* _WHAT IS BEING ASKED_: Exact reproduction required: the lines below from the line with "- Wykonana z profila ok 30x30x1,5 mm." to the line with "- 12 | Regał", both ends included, and no others.

* _THE DATA_:
=======

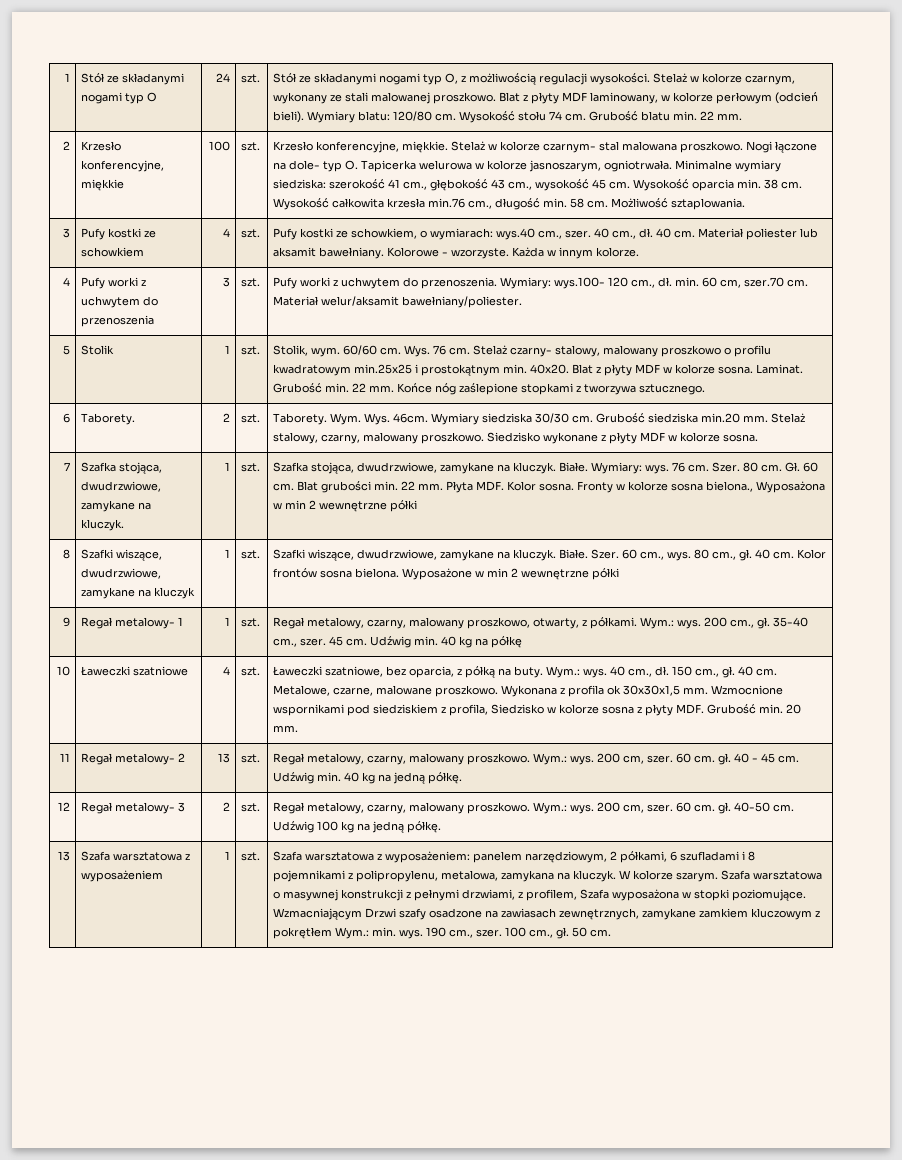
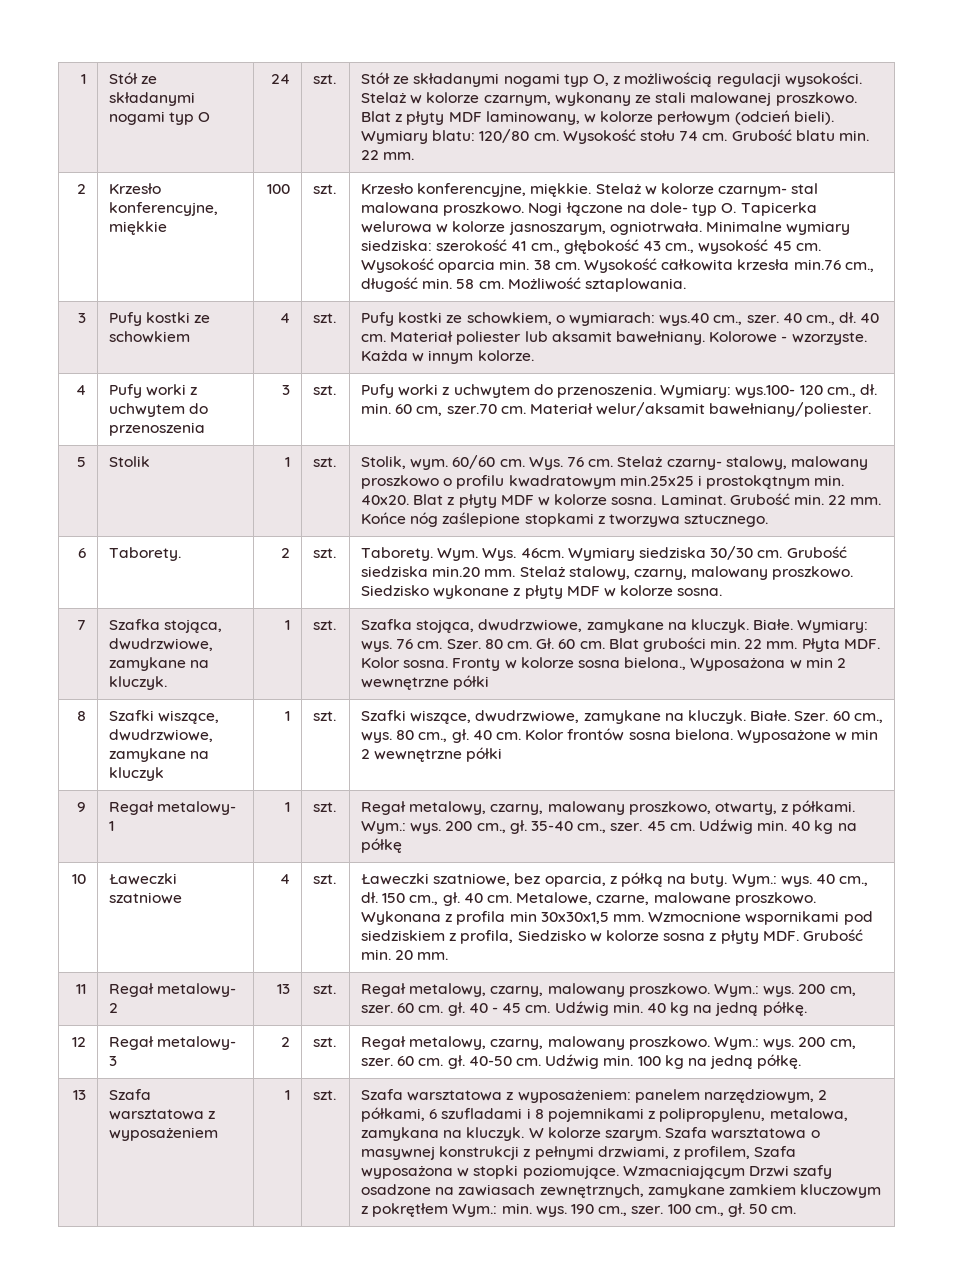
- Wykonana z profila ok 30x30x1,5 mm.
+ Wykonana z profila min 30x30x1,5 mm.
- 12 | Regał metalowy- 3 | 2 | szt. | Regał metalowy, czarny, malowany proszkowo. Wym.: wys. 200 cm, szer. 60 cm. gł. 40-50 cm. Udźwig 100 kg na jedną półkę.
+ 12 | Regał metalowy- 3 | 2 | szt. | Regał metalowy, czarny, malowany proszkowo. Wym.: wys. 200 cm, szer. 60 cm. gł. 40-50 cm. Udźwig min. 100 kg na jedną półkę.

=======

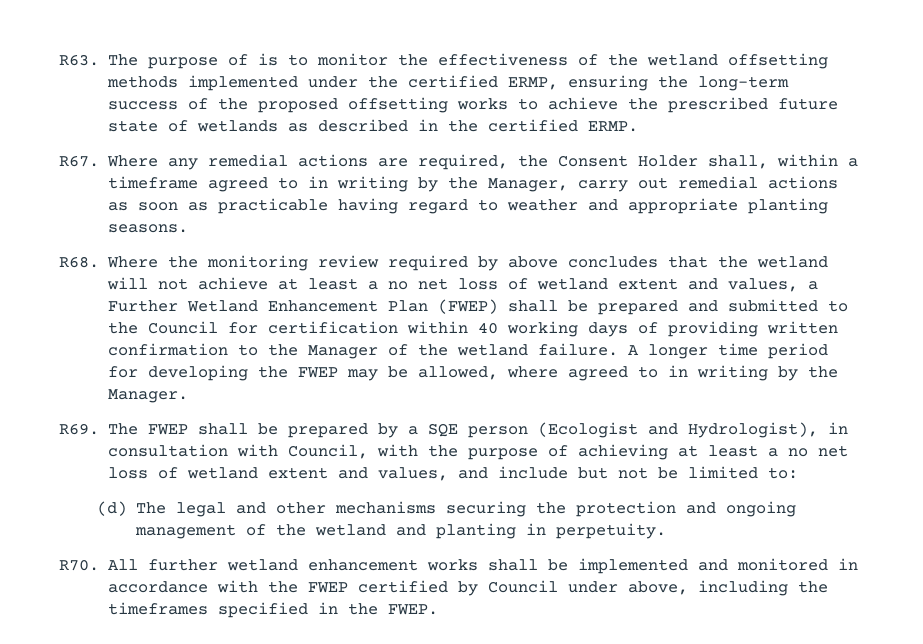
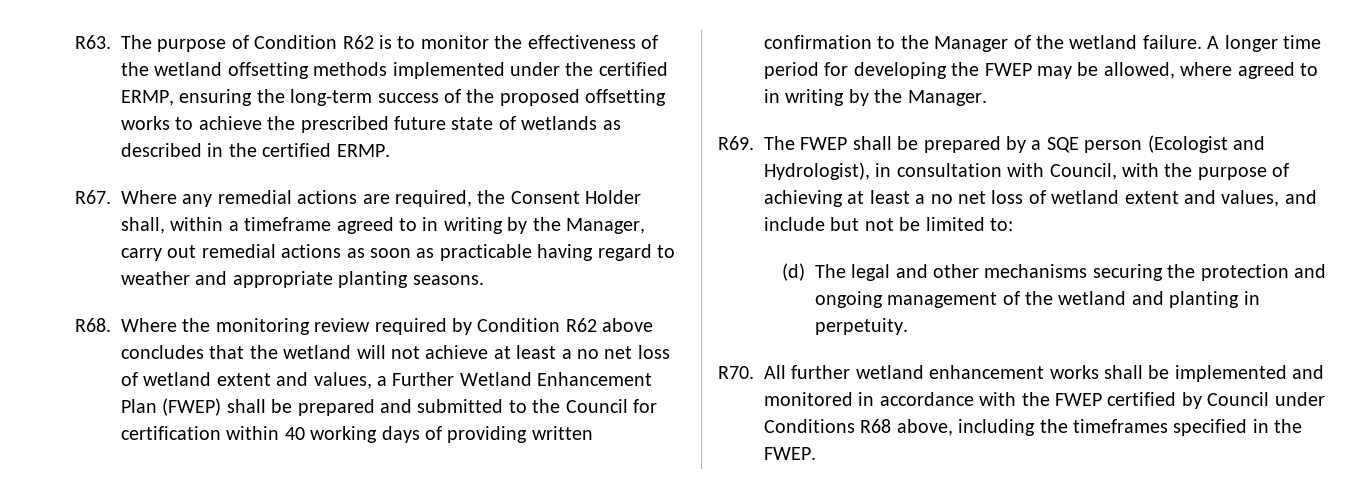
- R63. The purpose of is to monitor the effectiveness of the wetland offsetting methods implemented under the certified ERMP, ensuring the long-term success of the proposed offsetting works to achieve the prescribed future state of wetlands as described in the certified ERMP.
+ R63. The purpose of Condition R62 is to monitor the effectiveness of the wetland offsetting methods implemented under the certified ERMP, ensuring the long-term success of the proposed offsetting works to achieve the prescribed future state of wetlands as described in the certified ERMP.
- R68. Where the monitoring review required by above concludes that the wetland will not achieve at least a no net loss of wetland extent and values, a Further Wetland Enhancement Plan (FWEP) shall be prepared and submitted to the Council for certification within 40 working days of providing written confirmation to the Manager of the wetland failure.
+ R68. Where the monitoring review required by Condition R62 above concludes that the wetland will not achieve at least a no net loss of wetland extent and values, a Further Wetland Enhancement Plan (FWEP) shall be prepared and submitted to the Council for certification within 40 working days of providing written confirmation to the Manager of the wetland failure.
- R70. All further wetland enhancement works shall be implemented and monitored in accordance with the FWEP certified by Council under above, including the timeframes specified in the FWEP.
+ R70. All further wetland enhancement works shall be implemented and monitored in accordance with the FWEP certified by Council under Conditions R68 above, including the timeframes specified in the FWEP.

=======

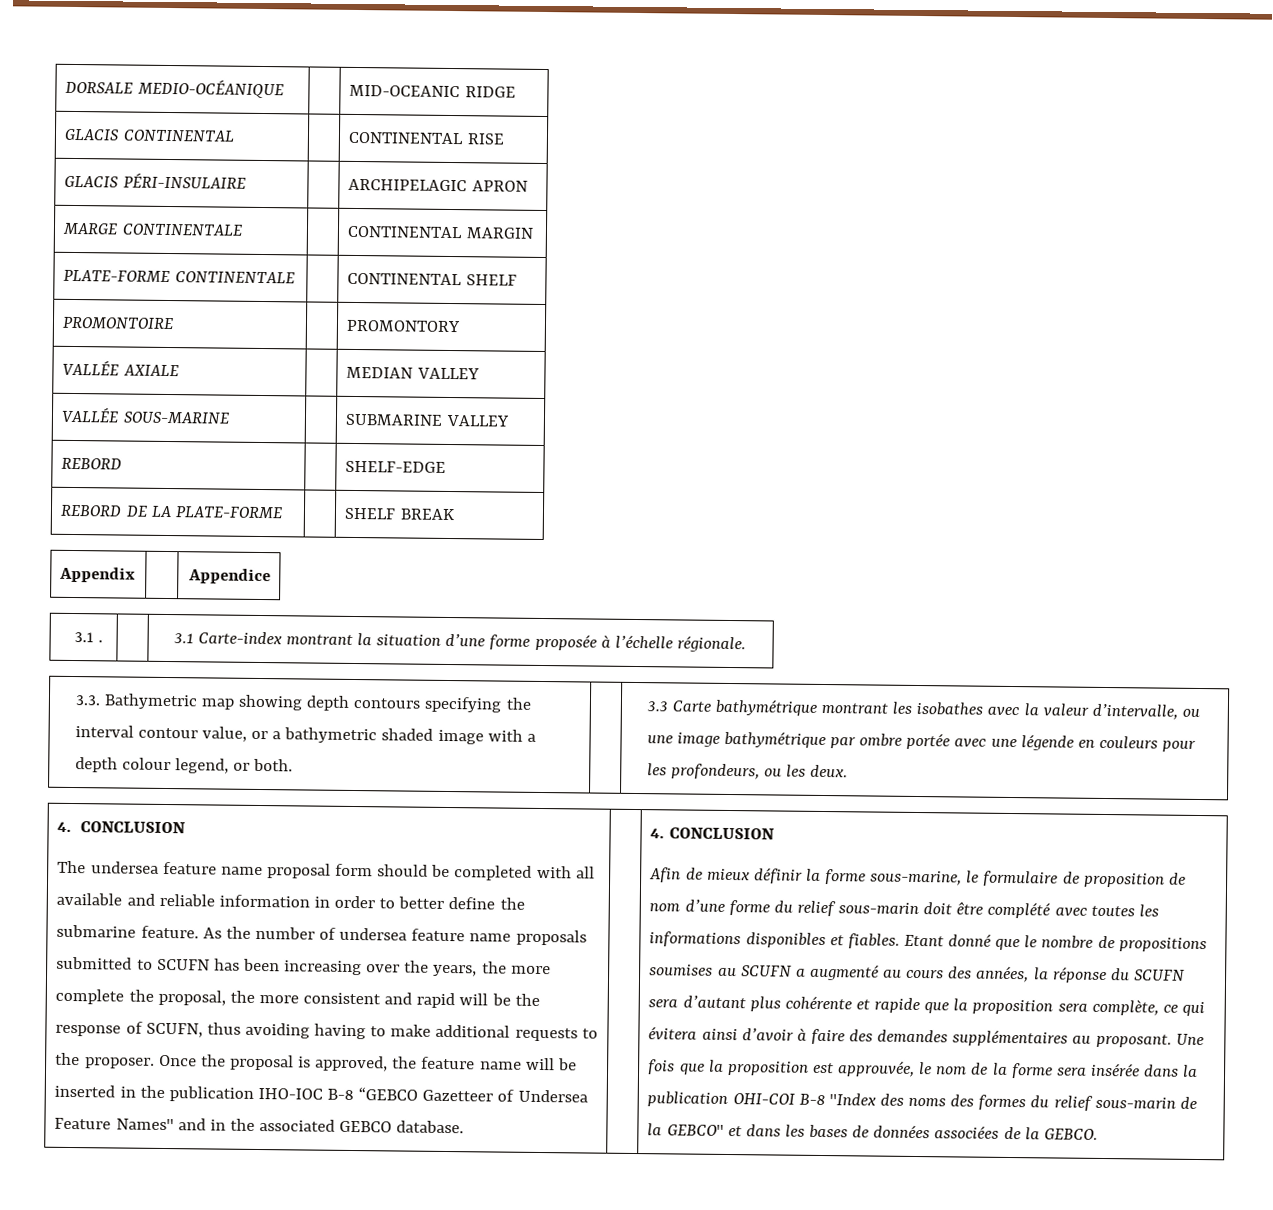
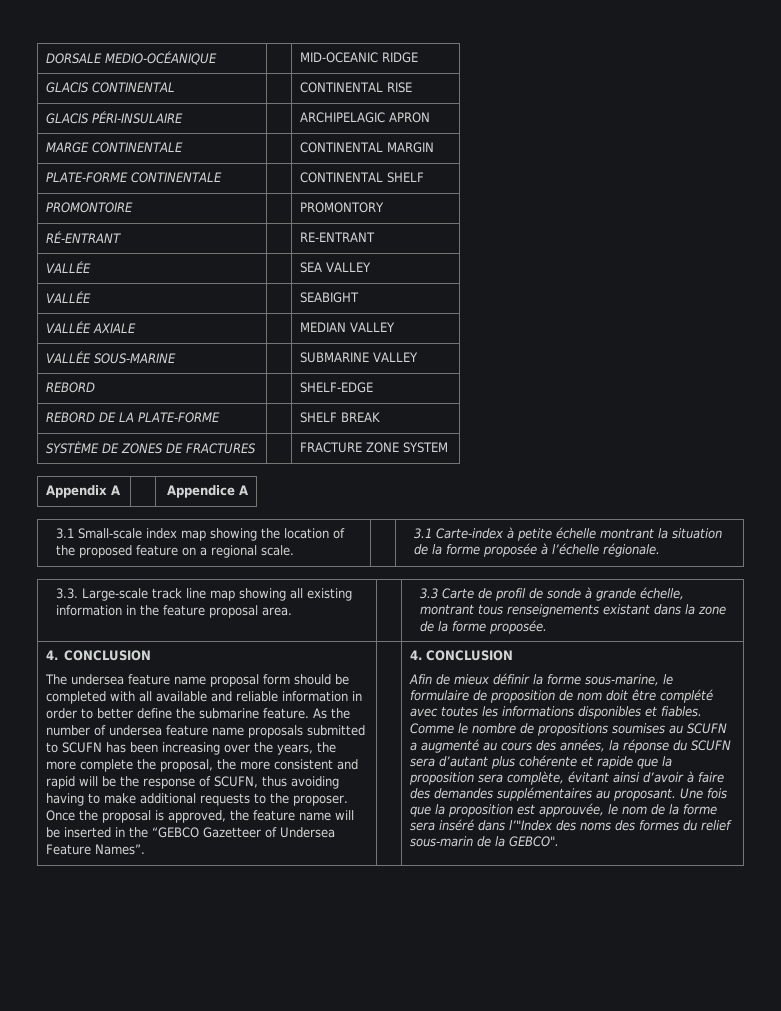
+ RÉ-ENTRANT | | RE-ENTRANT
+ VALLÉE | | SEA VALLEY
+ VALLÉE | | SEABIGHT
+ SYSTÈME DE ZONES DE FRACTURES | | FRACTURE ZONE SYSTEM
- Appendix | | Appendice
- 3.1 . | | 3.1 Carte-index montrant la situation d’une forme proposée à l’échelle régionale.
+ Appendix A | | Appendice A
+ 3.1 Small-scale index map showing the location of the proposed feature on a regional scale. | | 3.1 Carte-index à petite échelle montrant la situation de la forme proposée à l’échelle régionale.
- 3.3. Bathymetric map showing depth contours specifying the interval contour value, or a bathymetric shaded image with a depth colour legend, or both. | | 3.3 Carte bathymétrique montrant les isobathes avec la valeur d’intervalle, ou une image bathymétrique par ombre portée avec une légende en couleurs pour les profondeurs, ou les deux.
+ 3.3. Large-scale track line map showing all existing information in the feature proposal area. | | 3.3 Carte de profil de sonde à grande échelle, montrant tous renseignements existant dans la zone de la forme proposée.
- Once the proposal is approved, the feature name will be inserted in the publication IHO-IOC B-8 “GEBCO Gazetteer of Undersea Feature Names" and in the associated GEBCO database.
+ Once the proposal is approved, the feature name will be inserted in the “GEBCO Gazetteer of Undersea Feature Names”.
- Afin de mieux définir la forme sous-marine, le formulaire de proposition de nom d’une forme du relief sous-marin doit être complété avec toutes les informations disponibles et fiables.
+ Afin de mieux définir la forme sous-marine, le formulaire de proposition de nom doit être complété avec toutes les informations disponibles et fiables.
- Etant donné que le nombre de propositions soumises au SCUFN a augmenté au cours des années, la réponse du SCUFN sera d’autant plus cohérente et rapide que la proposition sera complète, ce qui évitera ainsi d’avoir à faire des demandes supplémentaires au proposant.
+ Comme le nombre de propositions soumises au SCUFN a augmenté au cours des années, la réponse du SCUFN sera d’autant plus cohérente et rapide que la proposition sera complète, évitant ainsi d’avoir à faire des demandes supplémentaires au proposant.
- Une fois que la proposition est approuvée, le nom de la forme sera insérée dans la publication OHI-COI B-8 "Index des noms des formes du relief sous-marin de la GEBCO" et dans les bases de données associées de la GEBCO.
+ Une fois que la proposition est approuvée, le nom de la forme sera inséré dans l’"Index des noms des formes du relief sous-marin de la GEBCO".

=======

* _YOUR SOLUTION_:
- Wykonana z profila ok 30x30x1,5 mm.
+ Wykonana z profila min 30x30x1,5 mm.
- 12 | Regał metalowy- 3 | 2 | szt. | Regał metalowy, czarny, malowany proszkowo. Wym.: wys. 200 cm, szer. 60 cm. gł. 40-50 cm. Udźwig 100 kg na jedną półkę.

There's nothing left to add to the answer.